A spacecraft orbiting Mars photographed one of NASA's rovers and its tracks on the surface, the space agency said Monday.
The image made by a camera aboard the Mars Global Surveyor shows a dark dot identified as the rover Spirit next to giant Bonneville Crater and the thin dark line of its tracks leading back to its lander.
The picture was made by rolling the entire spacecraft, adjusting its rotation rate to match the ground speed under the camera, a process that produces sharper images.
The maneuver "is tricky and the spacecraft does not always hit its target. However, when it does, the results can be spectacular," said Ken Edgett, staff scientist for Malin Space Science Systems of San Diego, which built and operates the Mars Orbiter Camera.
Mars Global Surveyor reached Mars in 1997 and, after adjusting its orbit, began systematically mapping the planet in 1999. It has returned more than 170,000 images.
Its wide-angle camera photographs the entire planet daily. A narrow-angle camera is used to study specific features and prospective future landing locations.

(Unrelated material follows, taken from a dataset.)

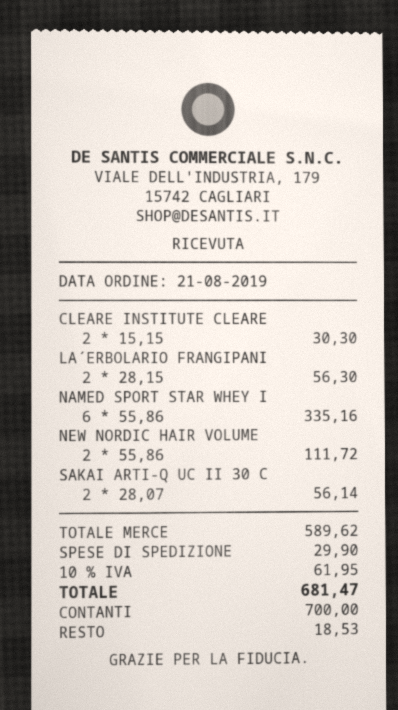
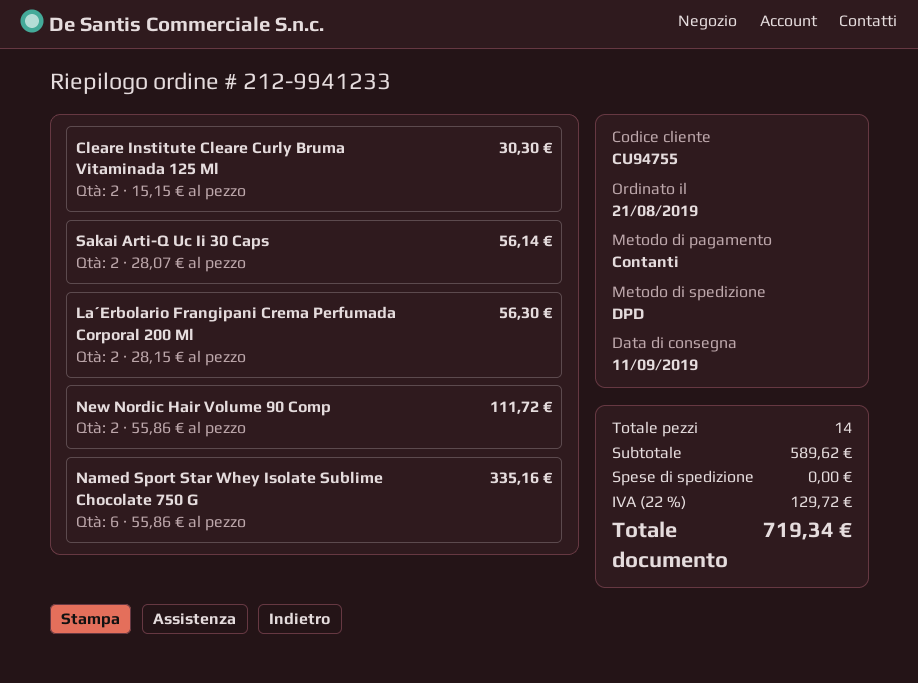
shipping: 29.90 -> 0.00
tax: 10% = 61.95 -> 22% = 129.72
total: 681.47 -> 719.34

In normal operations the spacecraft can pick out objects on the surface that are about 13 feet to 16 feet across. The roll technique allows objects as small as 4.9 feet to be seen.
The twin rovers, Spirit and Opportunity, are 4.9 feet high, 7.5 feet wide and 5.2 feet long.
Mars Global Surveyor has had a longer productive life than any other spacecraft sent to the Red Planet, according to managers at NASA's Jet Propulsion Laboratory.
This week, the spacecraft begins its third mission extension _ an extra two years funded with $15 million.